Hoy ha sonado la sirena y el júbilo que siempre se apodera de la medina se ha visto aumentado. He visto una mesa llena de hombres en la calle que, después de comer con glotonería los alimentos que habían amontonado en ella, han empezado a cantar. Debían ser cánticos religiosos porque me ha parecido distinguir el «Allah Muagbar». La escena, con los hombres dando palmadas a distintos ritmos, me ha recordado las reuniones navideñas, con toda la familia cantando los mismos villancicos año tras año, cantos que no dejan de ser religiosos pero que son algo más. Me he sentido feliz de estar allí bebiendo zumo de naranja, sentado a suficiente distancia para que no pudieran sentirse observados.

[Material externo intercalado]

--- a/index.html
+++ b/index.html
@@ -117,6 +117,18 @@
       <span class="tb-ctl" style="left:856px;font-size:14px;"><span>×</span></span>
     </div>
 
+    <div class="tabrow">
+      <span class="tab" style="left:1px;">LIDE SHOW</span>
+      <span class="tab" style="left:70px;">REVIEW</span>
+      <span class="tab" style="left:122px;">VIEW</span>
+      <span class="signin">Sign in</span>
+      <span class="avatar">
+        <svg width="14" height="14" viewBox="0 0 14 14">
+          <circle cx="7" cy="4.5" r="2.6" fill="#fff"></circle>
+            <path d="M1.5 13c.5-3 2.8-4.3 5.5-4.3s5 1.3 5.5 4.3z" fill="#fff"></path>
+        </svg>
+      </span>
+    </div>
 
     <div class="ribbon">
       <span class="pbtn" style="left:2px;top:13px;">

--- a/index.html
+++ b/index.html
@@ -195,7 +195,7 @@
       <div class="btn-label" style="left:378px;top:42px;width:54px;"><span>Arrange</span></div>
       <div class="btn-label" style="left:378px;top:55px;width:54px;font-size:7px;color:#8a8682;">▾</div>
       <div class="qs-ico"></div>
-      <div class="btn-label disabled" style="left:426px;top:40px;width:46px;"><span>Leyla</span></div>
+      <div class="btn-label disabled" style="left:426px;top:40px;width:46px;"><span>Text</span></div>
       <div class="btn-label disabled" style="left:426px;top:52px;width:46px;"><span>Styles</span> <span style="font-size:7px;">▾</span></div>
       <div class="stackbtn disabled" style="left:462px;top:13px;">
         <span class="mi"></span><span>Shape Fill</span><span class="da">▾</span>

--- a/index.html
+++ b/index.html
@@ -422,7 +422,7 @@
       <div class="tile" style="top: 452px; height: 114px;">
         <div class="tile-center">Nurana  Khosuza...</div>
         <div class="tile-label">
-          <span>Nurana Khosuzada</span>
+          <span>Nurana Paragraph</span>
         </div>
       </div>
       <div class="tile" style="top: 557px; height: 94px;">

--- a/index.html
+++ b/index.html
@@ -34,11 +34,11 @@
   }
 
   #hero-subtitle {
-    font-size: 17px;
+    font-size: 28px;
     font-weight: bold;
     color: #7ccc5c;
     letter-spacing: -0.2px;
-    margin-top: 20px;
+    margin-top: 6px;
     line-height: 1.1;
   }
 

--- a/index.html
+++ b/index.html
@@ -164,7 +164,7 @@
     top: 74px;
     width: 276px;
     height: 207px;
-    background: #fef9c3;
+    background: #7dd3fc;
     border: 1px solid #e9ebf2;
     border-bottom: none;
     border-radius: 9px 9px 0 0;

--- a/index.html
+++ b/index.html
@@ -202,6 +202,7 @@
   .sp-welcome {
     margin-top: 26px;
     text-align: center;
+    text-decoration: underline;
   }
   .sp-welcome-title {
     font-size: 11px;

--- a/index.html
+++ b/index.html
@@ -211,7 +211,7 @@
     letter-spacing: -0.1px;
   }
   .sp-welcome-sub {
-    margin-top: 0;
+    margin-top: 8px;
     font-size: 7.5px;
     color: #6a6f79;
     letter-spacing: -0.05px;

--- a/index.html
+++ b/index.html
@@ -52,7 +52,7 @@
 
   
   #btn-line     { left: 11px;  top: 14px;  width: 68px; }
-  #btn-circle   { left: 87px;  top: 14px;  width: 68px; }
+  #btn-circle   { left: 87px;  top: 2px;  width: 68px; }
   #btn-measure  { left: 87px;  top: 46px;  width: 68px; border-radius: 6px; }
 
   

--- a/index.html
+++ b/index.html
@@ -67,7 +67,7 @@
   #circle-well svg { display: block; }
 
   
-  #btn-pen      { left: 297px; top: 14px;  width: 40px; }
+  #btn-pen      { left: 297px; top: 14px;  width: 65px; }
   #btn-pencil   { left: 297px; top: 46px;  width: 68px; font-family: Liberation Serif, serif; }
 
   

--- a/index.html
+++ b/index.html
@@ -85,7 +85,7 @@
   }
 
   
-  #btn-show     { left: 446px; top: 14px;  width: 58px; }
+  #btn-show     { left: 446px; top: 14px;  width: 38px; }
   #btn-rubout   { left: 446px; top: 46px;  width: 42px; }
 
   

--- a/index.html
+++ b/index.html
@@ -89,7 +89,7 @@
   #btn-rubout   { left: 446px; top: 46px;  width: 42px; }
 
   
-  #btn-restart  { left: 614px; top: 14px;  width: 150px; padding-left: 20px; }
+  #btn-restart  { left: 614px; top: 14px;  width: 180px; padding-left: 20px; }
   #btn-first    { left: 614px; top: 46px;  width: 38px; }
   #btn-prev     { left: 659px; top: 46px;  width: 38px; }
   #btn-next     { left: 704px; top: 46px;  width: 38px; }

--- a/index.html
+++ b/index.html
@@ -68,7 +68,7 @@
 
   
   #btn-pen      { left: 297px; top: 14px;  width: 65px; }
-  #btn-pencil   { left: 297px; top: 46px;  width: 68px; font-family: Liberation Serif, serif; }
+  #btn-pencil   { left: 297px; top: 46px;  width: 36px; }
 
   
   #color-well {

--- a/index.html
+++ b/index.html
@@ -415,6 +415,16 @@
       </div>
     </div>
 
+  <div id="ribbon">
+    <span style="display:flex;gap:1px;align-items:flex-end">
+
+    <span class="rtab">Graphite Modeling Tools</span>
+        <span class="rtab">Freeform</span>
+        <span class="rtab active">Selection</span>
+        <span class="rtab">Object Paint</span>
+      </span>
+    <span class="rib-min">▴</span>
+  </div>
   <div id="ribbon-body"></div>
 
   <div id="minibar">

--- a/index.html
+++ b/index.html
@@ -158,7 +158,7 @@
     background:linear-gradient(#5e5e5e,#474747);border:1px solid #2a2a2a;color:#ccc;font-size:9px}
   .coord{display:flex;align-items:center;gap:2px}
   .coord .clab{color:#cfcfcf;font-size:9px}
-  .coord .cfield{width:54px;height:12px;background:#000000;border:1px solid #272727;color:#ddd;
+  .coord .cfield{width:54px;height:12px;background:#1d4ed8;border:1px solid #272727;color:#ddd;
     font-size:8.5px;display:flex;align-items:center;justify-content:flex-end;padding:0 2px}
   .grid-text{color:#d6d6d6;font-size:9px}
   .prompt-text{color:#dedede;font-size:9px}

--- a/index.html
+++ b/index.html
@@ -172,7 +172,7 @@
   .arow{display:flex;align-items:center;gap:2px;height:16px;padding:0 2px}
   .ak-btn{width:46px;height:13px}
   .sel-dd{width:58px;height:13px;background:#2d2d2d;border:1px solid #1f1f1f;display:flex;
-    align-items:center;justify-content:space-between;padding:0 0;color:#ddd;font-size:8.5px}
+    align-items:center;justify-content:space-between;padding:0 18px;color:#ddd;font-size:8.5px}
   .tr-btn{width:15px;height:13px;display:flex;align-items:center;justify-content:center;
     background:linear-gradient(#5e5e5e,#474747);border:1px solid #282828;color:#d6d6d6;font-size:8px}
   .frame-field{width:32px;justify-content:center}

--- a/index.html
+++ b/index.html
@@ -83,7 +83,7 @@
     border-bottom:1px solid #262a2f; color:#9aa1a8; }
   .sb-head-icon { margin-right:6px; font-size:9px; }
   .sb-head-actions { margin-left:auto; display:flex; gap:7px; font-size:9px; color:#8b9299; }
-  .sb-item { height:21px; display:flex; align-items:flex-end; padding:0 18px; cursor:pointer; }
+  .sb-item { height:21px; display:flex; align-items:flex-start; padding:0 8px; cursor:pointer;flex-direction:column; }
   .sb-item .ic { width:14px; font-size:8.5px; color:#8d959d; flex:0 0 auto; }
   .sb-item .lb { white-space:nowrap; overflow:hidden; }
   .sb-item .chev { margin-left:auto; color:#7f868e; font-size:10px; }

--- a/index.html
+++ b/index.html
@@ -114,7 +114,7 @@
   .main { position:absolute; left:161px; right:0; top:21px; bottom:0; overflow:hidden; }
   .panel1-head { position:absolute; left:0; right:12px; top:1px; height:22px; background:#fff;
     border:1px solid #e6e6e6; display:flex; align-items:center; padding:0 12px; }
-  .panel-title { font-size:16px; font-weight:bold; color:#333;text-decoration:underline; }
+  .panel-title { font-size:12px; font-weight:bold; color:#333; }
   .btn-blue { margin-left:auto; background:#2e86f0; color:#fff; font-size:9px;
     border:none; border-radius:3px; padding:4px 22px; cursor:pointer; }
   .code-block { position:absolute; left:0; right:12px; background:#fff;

Más tarde he paseado por la medina y he visto enjambres de niños guapos, todos vestidos de forma tradicional, mujeres caminando al lado de otras mujeres, cuidando de los críos, que corrían arriba y abajo por las calles, llenándolo todo de gritos. He comprado comida marroquí en su mercadillo (pagando por primera vez el precio que pagan ellos por la comida) y he vuelto al hotel a ducharme y cenar en la terraza. Dos viejos vestidos de blanco tomaban té y charlaban tranquilamente en la puerta de su negocio. Los niños alborotaban y, poco a poco, las mujeres se han mostrado, yendo de de una casa a otra. Es el día de las visitas, según me han dicho, hay que ponerse guapos para ir a ver a la familia. Imagino las mismas protestas adolescentes para ir a ver a los abuelos que en Madrid en Navidad. Asisto a la bronca de una madre a su hijo y deduzco que debe de tratarse de un chaval que se quiere ir demasiado pronto a la calle en un día tan importante.